How RFK Children’s Action Corps transitioned from primarily state funding to individual and institutional support to double dollars raised

The Robert F. Kennedy Children’s Action Corps (RFKCAC) was founded in 1969 by a few young friends of Bobby Kennedy soon after his assassination to honor his legacy and his commitment to children. RFK Children’s Action Corps is a nationally recognized leader in child welfare and juvenile justice. It operates residential and community-based programs for at-risk youth and families referred primarily through the Massachusetts Departments of Social Services (DSS) and Youth Services (DYS) in seven communities across the Commonwealth. Its Detention Diversion Advocacy Program (DDAP) is a model for working with the courts to pair mentors with youth to keep them out of detention and in their communities. RFKCAC also operates a statewide adoption program called Bright Futures. Through its RFK National Resource Center for Juvenile Justice (NRC), based in Washington, D.C. and launched in 2013 with grants from the John D. and Catherine T. MacArthur Foundation, it also provides consultation, technical assistance, and training in juvenile justice reform in 36 states and territories across all regions of the U.S.

For its first 35 years, while the agency was making its name as a juvenile justice leader through its evidence-based practice model treatment plans for the children in its care, RFK Children’s Action Corps was funded largely through state contracts. But, by the early 2000s, its long-time CEO, Ed Kelley, and key board members realized that state funding alone would not provide the capital necessary to modernize its facilities or to develop and implement the new approaches and practices needed to address the growing challenges its children face. In 2004, RFK Children’s Action Corps leaders determined they needed the philanthropic support of individuals and institutions committed to the welfare of state’s most vulnerable children and their families. As it contemplated its first ever capital campaign to build a new residence hall on its Lancaster Campus, RFK Children’s Action Corps hired Development Guild to guide campaign planning and provide executive coaching and training for staff and board members. The Campaign, launched in 2006, successfully completed its first phase just prior to the severe recession of 2008, raising $1.5M. Perhaps as important, the campaign raised awareness, attracted new volunteer leadership, expanded the donor base and began to institutionalize the importance of philanthropy as a key element in the agency’s successful future.

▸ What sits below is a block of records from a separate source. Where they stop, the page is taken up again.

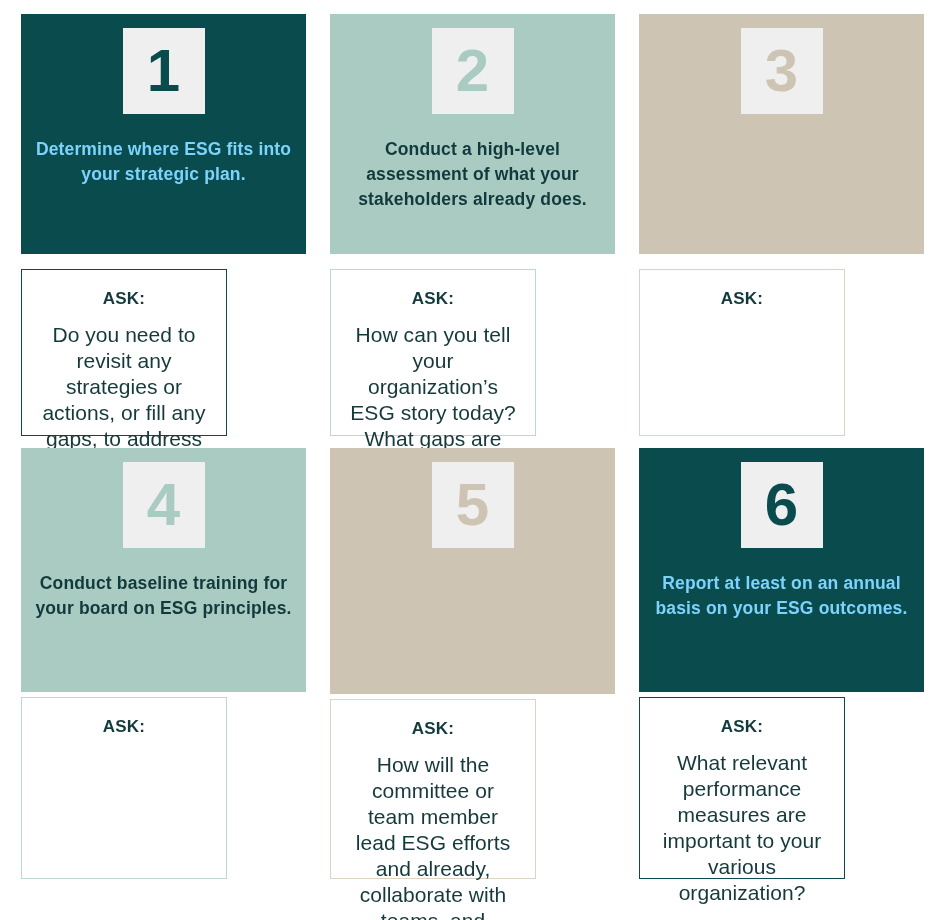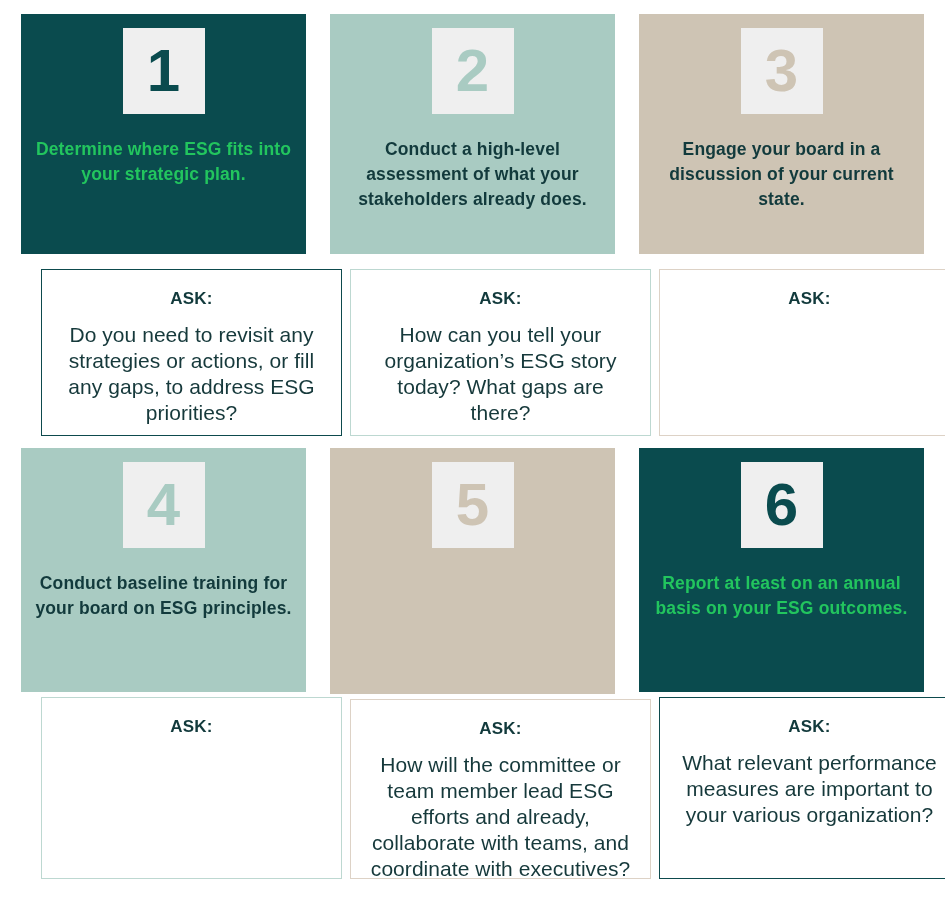--- a/index.html
+++ b/index.html
@@ -52,22 +52,22 @@
     margin: 23px 14px 0 14px;
     font-size: 17.5px;
     font-weight: 700;
     line-height: 25px;
     letter-spacing: 0.15px;
   }
 
   
   .askbox {
     position: absolute;
-    left: 20px;
-    width: 301px;
+    left: 0;
+    width: 206px;
     box-sizing: border-box;
     background: #ffffff;
     border: 1px solid #123a3c;
     text-align: center;
     padding: 18px 16px 16px 16px;
   }
 
   .ask-label {
     font-size: 17px;
     font-weight: 700;
@@ -81,21 +81,21 @@
     font-size: 21px;
     font-weight: 400;
     color: #16393b;
     line-height: 26px;
     letter-spacing: 0.05px;
   }
 
   
   .theme-teal .block { background: #0a4b4e; }
   .theme-teal .badge { color: #0a4b4e; }
-  .theme-teal .heading { color: #22c55e; }
+  .theme-teal .heading { color: #7dd3fc; }
   .theme-teal .askbox { border-color: #0d4a4d; }
 
   
   .theme-sage .block { background: #a9cbc2; }
   .theme-sage .badge { color: #a9cbc2; }
   .theme-sage .heading { color: #123a3c; }
   .theme-sage .askbox { border-color: #bdd8d1; }
 
   
   .theme-tan .block { background: #cec4b4; }
@@ -126,21 +126,20 @@
     </div>
     <div class="askbox" style="top:255px; height:167px;">
       <div class="ask-label">ASK:</div>
       <div class="ask-text">How can you tell your organization’s ESG story today? What gaps are there?</div>
     </div>
   </div>
 
   <div class="card theme-tan" style="left:639px; top:14px;">
     <div class="block" style="height:240px; padding-top:14px;">
       <div class="badge">3</div>
-      <div class="heading">Engage your board in a discussion of your current state.</div>
     </div>
     <div class="askbox" style="top:255px; height:167px;">
       <div class="ask-label">ASK:</div>
     </div>
   </div>
 
   <div class="card theme-sage" style="left:21px; top:448px;">
     <div class="block" style="height:244px; padding-top:14px;">
       <div class="badge">4</div>
       <div class="heading">Conduct baseline training for your board on ESG principles.</div>

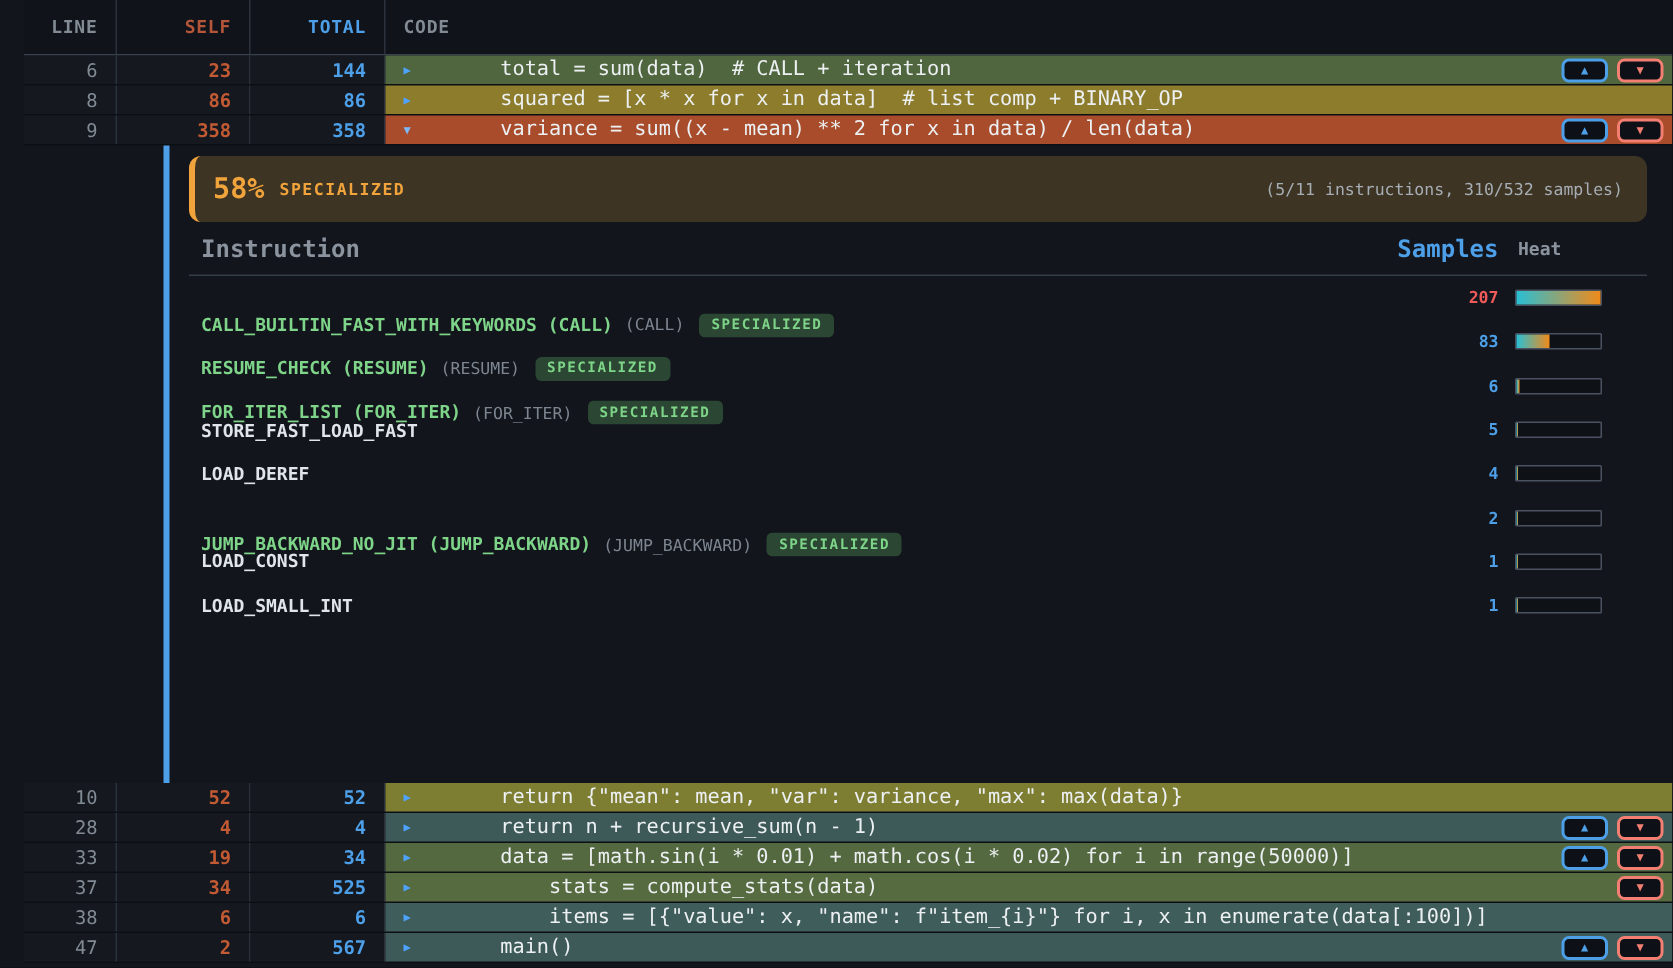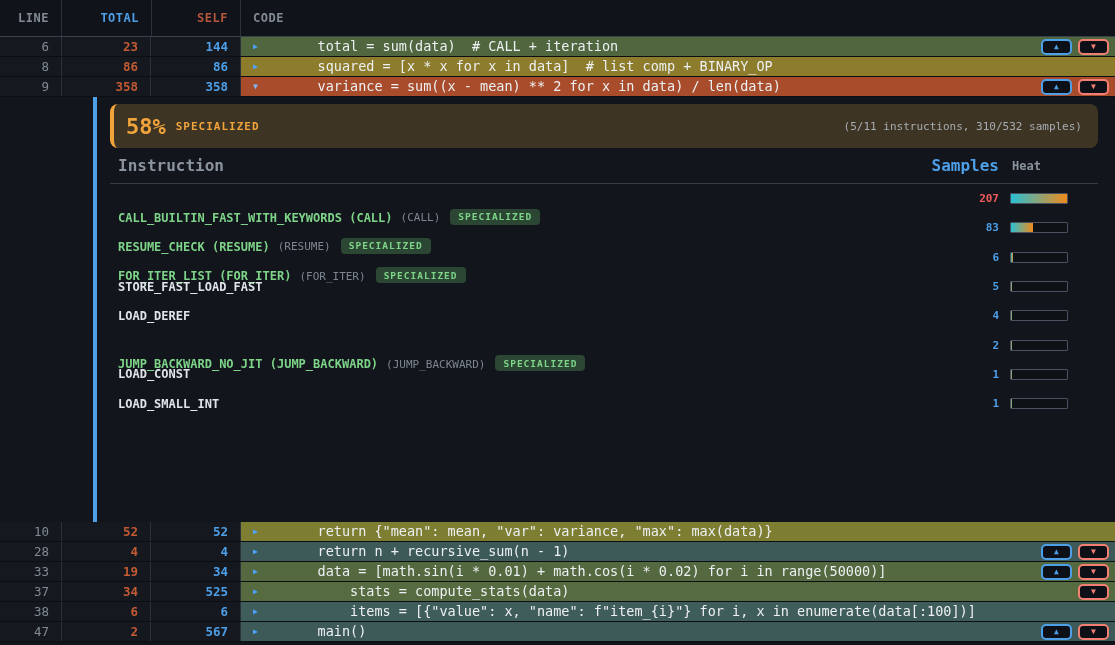--- a/index.html
+++ b/index.html
@@ -1,20 +1,21 @@
 <!DOCTYPE html>
 <html><head>
 <meta charset="utf-8">
 <style>
   * { margin:0; padding:0; box-sizing:border-box; }
   html,body { background:#0b0e13; }
   .app {
     position:relative; width:1115px; height:645px;
     background:#12151c; overflow:hidden;
     font-family:"DejaVu Sans Mono", monospace;
+    padding-left:16px;
   }
   
   .hdr { display:flex; height:37px; background:#10131a; border-bottom:1px solid #39414b; }
   .hcell {
     font-size:12px; font-weight:bold; letter-spacing:.5px; color:#828b94;
     line-height:36px; text-align:right; padding-right:12px;
     border-right:1px solid #2b323b;
   }
   .hcell.line  { width:62px; }
   .hcell.self  { width:89px; color:#b5563b; }
@@ -48,21 +49,21 @@
   .navbtn.down { border:2px solid #f37e72; color:#f37e72; }
   
   .expanded { position:relative; height:425px; background:#12151c; }
   .bluebar { position:absolute; left:93px; top:0; width:4px; height:100%; background:#4d9fe8; }
   .panel { position:absolute; left:110px; right:17px; top:0; bottom:0; }
   .summary {
     margin-top:7px; height:44px; background:#3d3423;
     border-left:4px solid #f1a33c; border-radius:8px;
     display:flex; align-items:center; padding:0 16px 0 12px;
   }
-  .pct { color:#f1a33c; font-size:22px; font-weight:bold; }
+  .pct { color:#f1a33c; font-size:19px; font-weight:bold; }
   .pctlabel { color:#f1a33c; font-size:11px; font-weight:bold; letter-spacing:1px; margin-left:10px; }
   .sumright { margin-left:auto; color:#a6adb4; font-size:11px; }
   .thead { display:flex; align-items:center; height:36px; padding-left:8px; border-bottom:1px solid #353d47; }
   .th-instr { flex:1; font-size:16px; font-weight:bold; color:#8b949e; }
   .th-samples { width:100px; text-align:right; font-size:16px; font-weight:bold; color:#4d9fe8; }
   .th-heat { width:88px; margin-left:11px; font-size:12px; font-weight:bold; color:#8b949e; padding-left:2px; }
   .irow { display:flex; align-items:center; height:29.3px; padding-left:8px; }
   .iname { flex:1; font-size:12px; font-weight:bold; white-space:nowrap; overflow:hidden; }
   .iname.spec  { color:#7ed488;margin-top:36px; }
   .iname.plain { color:#dfe5ea; }
@@ -77,22 +78,22 @@
   .track { width:58px; height:11px; border:1px solid #4a5261; border-radius:1px; background:#0e1116; }
   .fill { height:100%; min-width:1px; background:linear-gradient(90deg,#29bfd4,#f08a1a); }
 </style>
 </head>
 <body>
 
 <div class="app">
 
   <div class="hdr">
     <div class="hcell line">LINE</div>
+    <div class="hcell self">SELF</div>
     <div class="hcell total">TOTAL</div>
-    <div class="hcell self">SELF</div>
     <div class="hcell code">CODE</div>
   </div>
 
   <div class="rows" id="top-rows">
       <div class="crow">
         <div class="ccell line">6</div>
         <div class="ccell self">23</div>
         <div class="ccell total">144</div>
         <div class="codecell" style="background: rgb(80, 102, 63);">
           <span class="arrow">▶</span>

In the ensuing 10 years, Development Guild has continued to partner with RFK Children’s Action Corps in support of its growing fundraising program and its organizational and board development efforts. From 2008 to 20011 we worked closely with RFK Children’s Action Corps leaders to reorganize and expand fundraising staff, reinvent its signature event—Embracing the Legacy—into a powerful fundraising and friend-raising evening, and strengthen its major donor efforts and board engagement in fundraising. In 2012 we partnered with the CEO, executive team, and board members to develop a strategic plan to guide the agency into the future. In 2015 we again partnered with RFK Children’s Action Corps’s leadership to plan for and launch its comprehensive New Expectations Campaign (2017 – 2019), which surpassed its $6M goal in June 2019 in its 50th Anniversary year and doubled both fundraised revenue and the agency’s donor base.  

 

Development Guild has been our partner for 15 years. They helped us plan for and execute two campaigns and have been instrumental in organizational planning and board development, all leading toward a more solid and dependable philanthropic program. They have truly been a valued member of our team and we are grateful for their partnership and support.